* SUPPLIED RECORDS
————
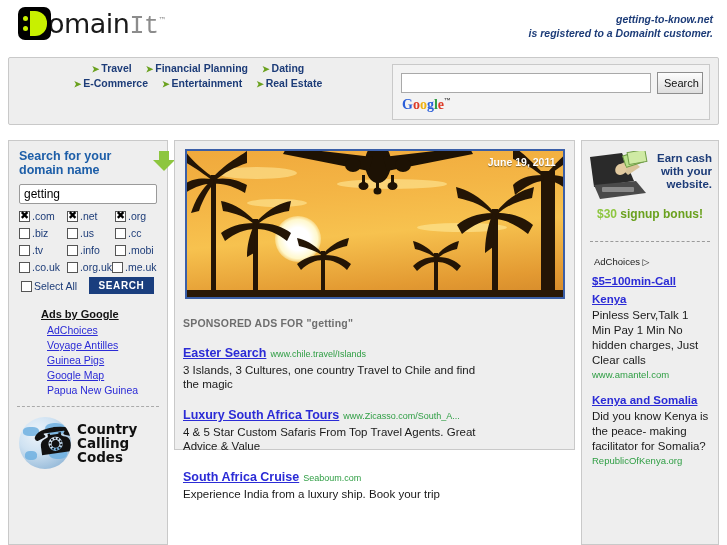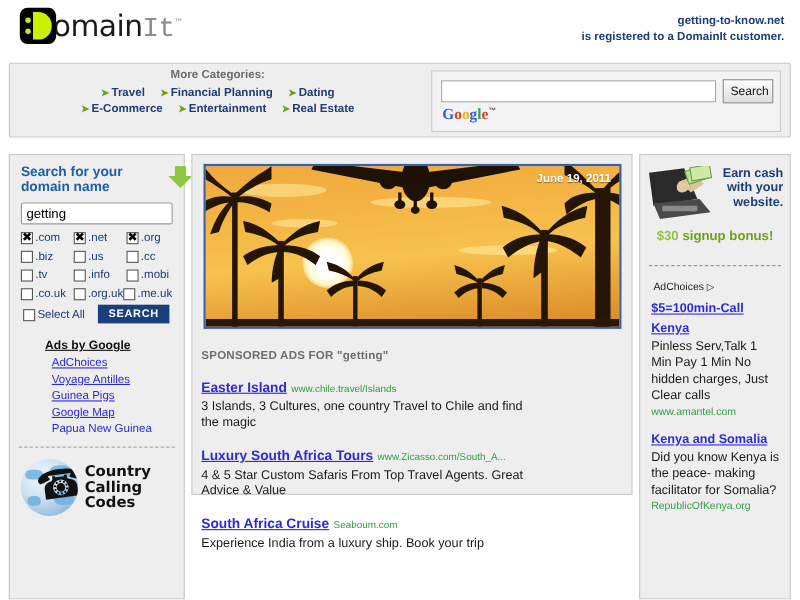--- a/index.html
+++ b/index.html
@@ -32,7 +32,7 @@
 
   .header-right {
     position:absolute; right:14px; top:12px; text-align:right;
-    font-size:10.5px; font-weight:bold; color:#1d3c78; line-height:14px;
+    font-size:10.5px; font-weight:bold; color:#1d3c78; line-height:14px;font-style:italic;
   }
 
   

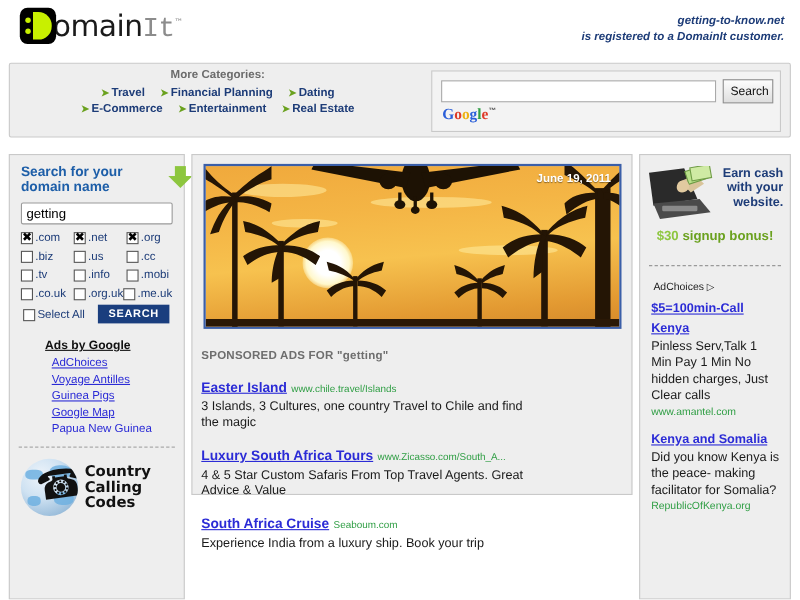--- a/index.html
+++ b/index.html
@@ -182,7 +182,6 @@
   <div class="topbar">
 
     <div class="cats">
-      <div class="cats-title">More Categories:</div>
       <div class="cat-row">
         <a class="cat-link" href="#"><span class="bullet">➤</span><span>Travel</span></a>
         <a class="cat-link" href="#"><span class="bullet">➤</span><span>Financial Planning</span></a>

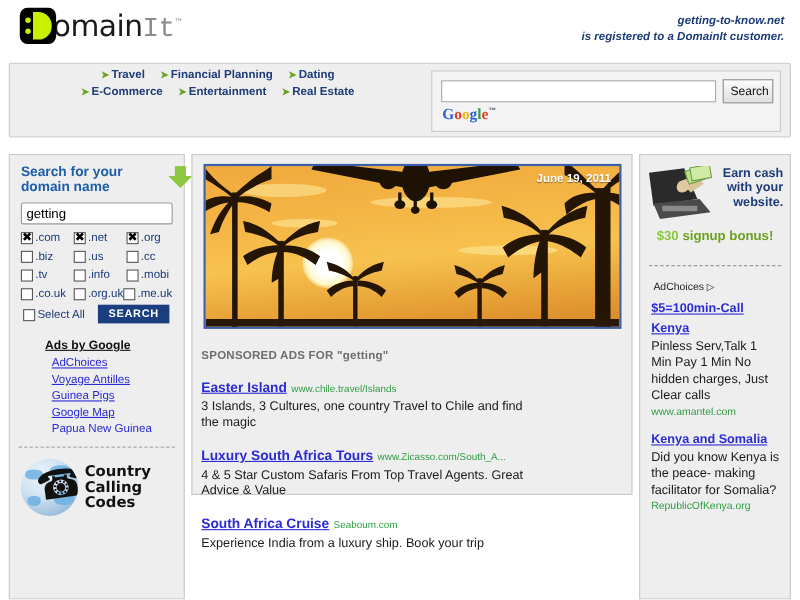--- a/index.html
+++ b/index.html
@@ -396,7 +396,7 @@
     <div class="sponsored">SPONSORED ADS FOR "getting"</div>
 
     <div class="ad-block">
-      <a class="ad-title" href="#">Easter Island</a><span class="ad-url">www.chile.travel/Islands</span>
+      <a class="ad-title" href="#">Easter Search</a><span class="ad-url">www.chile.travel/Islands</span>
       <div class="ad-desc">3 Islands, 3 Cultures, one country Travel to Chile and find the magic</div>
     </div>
————
* PROBLEM TO WORK ON
Across the records above, count the lines holding "weight" and write down only that count.

* RESULT BELOW
2